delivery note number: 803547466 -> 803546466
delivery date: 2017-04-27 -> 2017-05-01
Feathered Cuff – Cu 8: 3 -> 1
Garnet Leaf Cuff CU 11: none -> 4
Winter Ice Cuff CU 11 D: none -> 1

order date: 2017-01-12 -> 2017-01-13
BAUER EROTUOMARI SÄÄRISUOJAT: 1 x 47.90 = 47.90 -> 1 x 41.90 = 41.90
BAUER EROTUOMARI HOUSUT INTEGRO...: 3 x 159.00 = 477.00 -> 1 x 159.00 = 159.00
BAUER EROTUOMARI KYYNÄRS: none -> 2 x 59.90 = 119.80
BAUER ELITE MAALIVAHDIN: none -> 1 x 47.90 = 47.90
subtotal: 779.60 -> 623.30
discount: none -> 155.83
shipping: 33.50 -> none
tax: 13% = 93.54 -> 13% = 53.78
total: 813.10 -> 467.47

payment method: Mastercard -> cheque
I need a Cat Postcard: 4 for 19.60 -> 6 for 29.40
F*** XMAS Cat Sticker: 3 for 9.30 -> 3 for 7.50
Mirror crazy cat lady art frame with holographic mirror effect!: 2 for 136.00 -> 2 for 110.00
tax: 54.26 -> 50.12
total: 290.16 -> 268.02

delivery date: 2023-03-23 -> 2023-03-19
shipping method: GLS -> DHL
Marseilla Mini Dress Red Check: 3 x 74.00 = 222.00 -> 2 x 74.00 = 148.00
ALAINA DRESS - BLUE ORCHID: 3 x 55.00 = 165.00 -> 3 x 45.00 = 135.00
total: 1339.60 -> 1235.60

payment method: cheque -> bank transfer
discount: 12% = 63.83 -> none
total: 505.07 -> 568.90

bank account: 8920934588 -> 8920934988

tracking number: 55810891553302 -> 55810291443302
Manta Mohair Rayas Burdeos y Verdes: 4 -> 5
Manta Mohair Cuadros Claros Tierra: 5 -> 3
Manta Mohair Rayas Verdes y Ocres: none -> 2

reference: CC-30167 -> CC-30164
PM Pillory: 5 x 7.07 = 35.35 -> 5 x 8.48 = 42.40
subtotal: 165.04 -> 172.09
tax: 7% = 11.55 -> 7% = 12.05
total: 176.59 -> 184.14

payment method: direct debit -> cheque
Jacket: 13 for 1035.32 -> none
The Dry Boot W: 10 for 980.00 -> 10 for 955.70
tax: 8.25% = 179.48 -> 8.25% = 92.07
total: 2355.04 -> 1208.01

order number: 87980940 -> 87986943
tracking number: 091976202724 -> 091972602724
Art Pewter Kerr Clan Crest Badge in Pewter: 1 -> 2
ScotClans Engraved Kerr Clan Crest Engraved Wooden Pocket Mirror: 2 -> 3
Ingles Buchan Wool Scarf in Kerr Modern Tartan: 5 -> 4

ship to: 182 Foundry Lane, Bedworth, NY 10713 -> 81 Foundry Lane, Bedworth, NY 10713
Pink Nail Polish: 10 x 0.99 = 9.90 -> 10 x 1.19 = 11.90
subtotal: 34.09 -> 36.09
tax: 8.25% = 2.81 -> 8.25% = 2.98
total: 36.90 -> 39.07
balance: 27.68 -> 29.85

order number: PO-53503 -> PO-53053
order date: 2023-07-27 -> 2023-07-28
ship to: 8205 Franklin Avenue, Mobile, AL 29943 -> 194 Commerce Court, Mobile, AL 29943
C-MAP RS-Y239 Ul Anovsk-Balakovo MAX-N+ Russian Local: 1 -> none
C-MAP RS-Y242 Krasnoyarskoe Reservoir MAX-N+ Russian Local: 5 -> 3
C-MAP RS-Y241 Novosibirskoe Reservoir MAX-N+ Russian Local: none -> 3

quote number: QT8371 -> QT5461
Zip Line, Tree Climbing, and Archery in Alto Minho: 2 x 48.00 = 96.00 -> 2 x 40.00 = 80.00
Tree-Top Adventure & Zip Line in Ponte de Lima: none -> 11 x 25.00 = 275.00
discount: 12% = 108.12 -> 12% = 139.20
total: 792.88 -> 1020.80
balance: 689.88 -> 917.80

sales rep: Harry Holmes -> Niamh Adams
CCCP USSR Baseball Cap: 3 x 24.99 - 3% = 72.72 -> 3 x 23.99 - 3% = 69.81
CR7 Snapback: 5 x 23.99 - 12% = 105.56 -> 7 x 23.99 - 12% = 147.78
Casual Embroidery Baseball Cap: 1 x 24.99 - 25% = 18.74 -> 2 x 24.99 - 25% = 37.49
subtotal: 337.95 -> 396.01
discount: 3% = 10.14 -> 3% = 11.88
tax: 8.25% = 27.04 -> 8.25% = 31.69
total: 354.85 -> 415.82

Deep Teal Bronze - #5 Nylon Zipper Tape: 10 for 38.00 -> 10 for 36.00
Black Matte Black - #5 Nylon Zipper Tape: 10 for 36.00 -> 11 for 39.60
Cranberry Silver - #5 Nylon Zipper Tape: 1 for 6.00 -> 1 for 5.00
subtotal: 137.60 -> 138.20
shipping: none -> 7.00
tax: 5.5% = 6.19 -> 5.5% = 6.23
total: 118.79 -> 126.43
====
▶ **Work order**
Nothing is to be left out; reproduce each record exactly.

▶ **Your solution**
delivery note number: 803547466 -> 803546466
delivery date: 2017-04-27 -> 2017-05-01
Feathered Cuff – Cu 8: 3 -> 1
Garnet Leaf Cuff CU 11: none -> 4
Winter Ice Cuff CU 11 D: none -> 1

order date: 2017-01-12 -> 2017-01-13
BAUER EROTUOMARI SÄÄRISUOJAT: 1 x 47.90 = 47.90 -> 1 x 41.90 = 41.90
BAUER EROTUOMARI HOUSUT INTEGRO...: 3 x 159.00 = 477.00 -> 1 x 159.00 = 159.00
BAUER EROTUOMARI KYYNÄRS: none -> 2 x 59.90 = 119.80
BAUER ELITE MAALIVAHDIN: none -> 1 x 47.90 = 47.90
subtotal: 779.60 -> 623.30
discount: none -> 155.83
shipping: 33.50 -> none
tax: 13% = 93.54 -> 13% = 53.78
total: 813.10 -> 467.47

payment method: Mastercard -> cheque
I need a Cat Postcard: 4 for 19.60 -> 6 for 29.40
F*** XMAS Cat Sticker: 3 for 9.30 -> 3 for 7.50
Mirror crazy cat lady art frame with holographic mirror effect!: 2 for 136.00 -> 2 for 110.00
tax: 54.26 -> 50.12
total: 290.16 -> 268.02

delivery date: 2023-03-23 -> 2023-03-19
shipping method: GLS -> DHL
Marseilla Mini Dress Red Check: 3 x 74.00 = 222.00 -> 2 x 74.00 = 148.00
ALAINA DRESS - BLUE ORCHID: 3 x 55.00 = 165.00 -> 3 x 45.00 = 135.00
total: 1339.60 -> 1235.60

payment method: cheque -> bank transfer
discount: 12% = 63.83 -> none
total: 505.07 -> 568.90

bank account: 8920934588 -> 8920934988

tracking number: 55810891553302 -> 55810291443302
Manta Mohair Rayas Burdeos y Verdes: 4 -> 5
Manta Mohair Cuadros Claros Tierra: 5 -> 3
Manta Mohair Rayas Verdes y Ocres: none -> 2

reference: CC-30167 -> CC-30164
PM Pillory: 5 x 7.07 = 35.35 -> 5 x 8.48 = 42.40
subtotal: 165.04 -> 172.09
tax: 7% = 11.55 -> 7% = 12.05
total: 176.59 -> 184.14

payment method: direct debit -> cheque
Jacket: 13 for 1035.32 -> none
The Dry Boot W: 10 for 980.00 -> 10 for 955.70
tax: 8.25% = 179.48 -> 8.25% = 92.07
total: 2355.04 -> 1208.01

order number: 87980940 -> 87986943
tracking number: 091976202724 -> 091972602724
Art Pewter Kerr Clan Crest Badge in Pewter: 1 -> 2
ScotClans Engraved Kerr Clan Crest Engraved Wooden Pocket Mirror: 2 -> 3
Ingles Buchan Wool Scarf in Kerr Modern Tartan: 5 -> 4

ship to: 182 Foundry Lane, Bedworth, NY 10713 -> 81 Foundry Lane, Bedworth, NY 10713
Pink Nail Polish: 10 x 0.99 = 9.90 -> 10 x 1.19 = 11.90
subtotal: 34.09 -> 36.09
tax: 8.25% = 2.81 -> 8.25% = 2.98
total: 36.90 -> 39.07
balance: 27.68 -> 29.85

order number: PO-53503 -> PO-53053
order date: 2023-07-27 -> 2023-07-28
ship to: 8205 Franklin Avenue, Mobile, AL 29943 -> 194 Commerce Court, Mobile, AL 29943
C-MAP RS-Y239 Ul Anovsk-Balakovo MAX-N+ Russian Local: 1 -> none
C-MAP RS-Y242 Krasnoyarskoe Reservoir MAX-N+ Russian Local: 5 -> 3
C-MAP RS-Y241 Novosibirskoe Reservoir MAX-N+ Russian Local: none -> 3

quote number: QT8371 -> QT5461
Zip Line, Tree Climbing, and Archery in Alto Minho: 2 x 48.00 = 96.00 -> 2 x 40.00 = 80.00
Tree-Top Adventure & Zip Line in Ponte de Lima: none -> 11 x 25.00 = 275.00
discount: 12% = 108.12 -> 12% = 139.20
total: 792.88 -> 1020.80
balance: 689.88 -> 917.80

sales rep: Harry Holmes -> Niamh Adams
CCCP USSR Baseball Cap: 3 x 24.99 - 3% = 72.72 -> 3 x 23.99 - 3% = 69.81
CR7 Snapback: 5 x 23.99 - 12% = 105.56 -> 7 x 23.99 - 12% = 147.78
Casual Embroidery Baseball Cap: 1 x 24.99 - 25% = 18.74 -> 2 x 24.99 - 25% = 37.49
subtotal: 337.95 -> 396.01
discount: 3% = 10.14 -> 3% = 11.88
tax: 8.25% = 27.04 -> 8.25% = 31.69
total: 354.85 -> 415.82

Deep Teal Bronze - #5 Nylon Zipper Tape: 10 for 38.00 -> 10 for 36.00
Black Matte Black - #5 Nylon Zipper Tape: 10 for 36.00 -> 11 for 39.60
Cranberry Silver - #5 Nylon Zipper Tape: 1 for 6.00 -> 1 for 5.00
subtotal: 137.60 -> 138.20
shipping: none -> 7.00
tax: 5.5% = 6.19 -> 5.5% = 6.23
total: 118.79 -> 126.43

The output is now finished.